Strategic Implications of Houthi missile strikes at US Navy ships
Mike Walker, Col USMC (retired)

All,

Some are characterizing the firing of Iranian-supplied missiles by Houthi rebels at US warships in the Gulf of Aden as a local affair tied to ongoing civil war in Yemen. That conclusion is both wishfully simplistic and wrong.

This is a tactical initiative supporting a far larger strategic vision. Yes, the Yemeni civil war is a surrogate war between Iran and Saudi Arabia but even that contest is part of a larger objective of the Islamic Republic to force the United States out of the region in order to facilitate Iranian hegemony over the Middle East.

If the Houthi’s successfully drive the U.S. Navy out of the Gulf of Aden, Iran will gain control over one of the world’s most important littoral sea lines of communication (SLOCs). It will also badly destabilize the Middle East as the Iranians are already seeking to drive the US Navy out of the Persian Gulf with its strategic passage at the Straits of Hormuz. 

Most of the world’s oil (about 65%) passes through these two SLOCs in combination with the overland pipelines. Iranian sea control over the Persian Gulf and the Gulf of Aden would place the existing flow of supplies at the mercy of Tehran as the pipeline network simply could not make up for the loss of the shipping volume. 
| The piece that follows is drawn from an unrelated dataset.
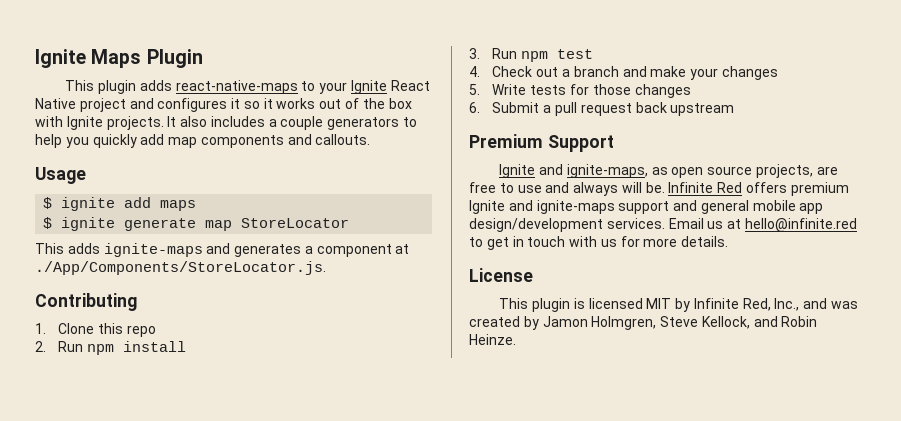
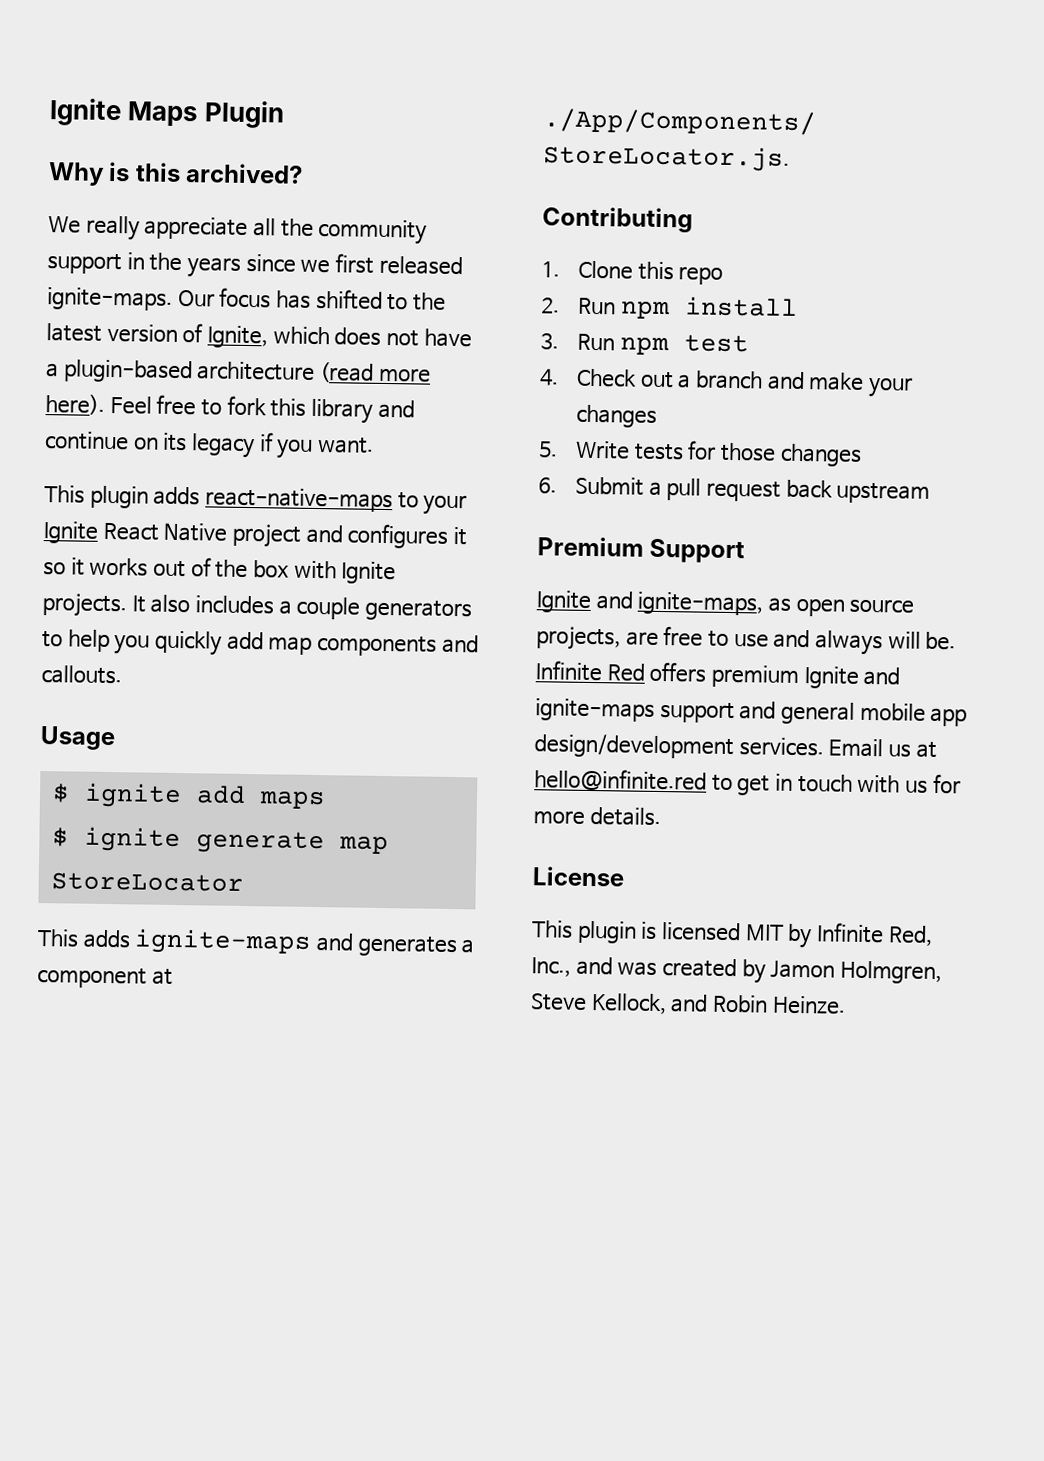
(203, 58) none -> [48,161,304,186] [48,215,428,245] [47,252,463,278] [47,287,447,311] [46,323,472,349] [46,359,431,384] [45,394,415,424] [45,431,375,459] // Why is this archived? // We really appreciate all the community support in the years since we first released ignite-maps. Our focus has shifted to the latest version of Ignite, which does not have a plugin-based architecture (read more here). Feel free to fork this library and continue on its legacy if you want.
Add in the fact that the Syrian civil war has degraded the pipelines to the Mediterranean and another transverses Lebanon where Iran’s Hezbollah allies have the power to shut it down at will. Finally, if a pro-Islamic Republic regime (led by the likes of Mutaddah Sadr) took power in Iraq, the pipelines through Turkey would also fall under Iran’s control. 

If the Islamic Republic realizes those goals, America’s allies in the Arabian Peninsula only would be left with the two pipeline ports at Duqum, Oman, on the Arabian Sea and Saudi Arabia’s al Baha on the Red Sea. In other words, their oil-driven economies would be devastated.  Finally, the passage through the Gulf of Aden is far more than a key stretch of an oil-gas SLOC, it is a chokepoint for an economic sea lane of global importance. If Iran achieved these objectives then Tehran's message to the Arab states would be abundantly clear: Submit to the Islamic Republic or face economic ruin.

What this all means is that pushing the US Navy out of the Gulf of Aden is but one important part of the Islamic Republic of Iran’s long-term strategic plan and the plan’s ends are not primarily economic. They are principally political-military goals whose attainment must inevitably end in war -- as the flying Houthi missiles so amply demonstrate.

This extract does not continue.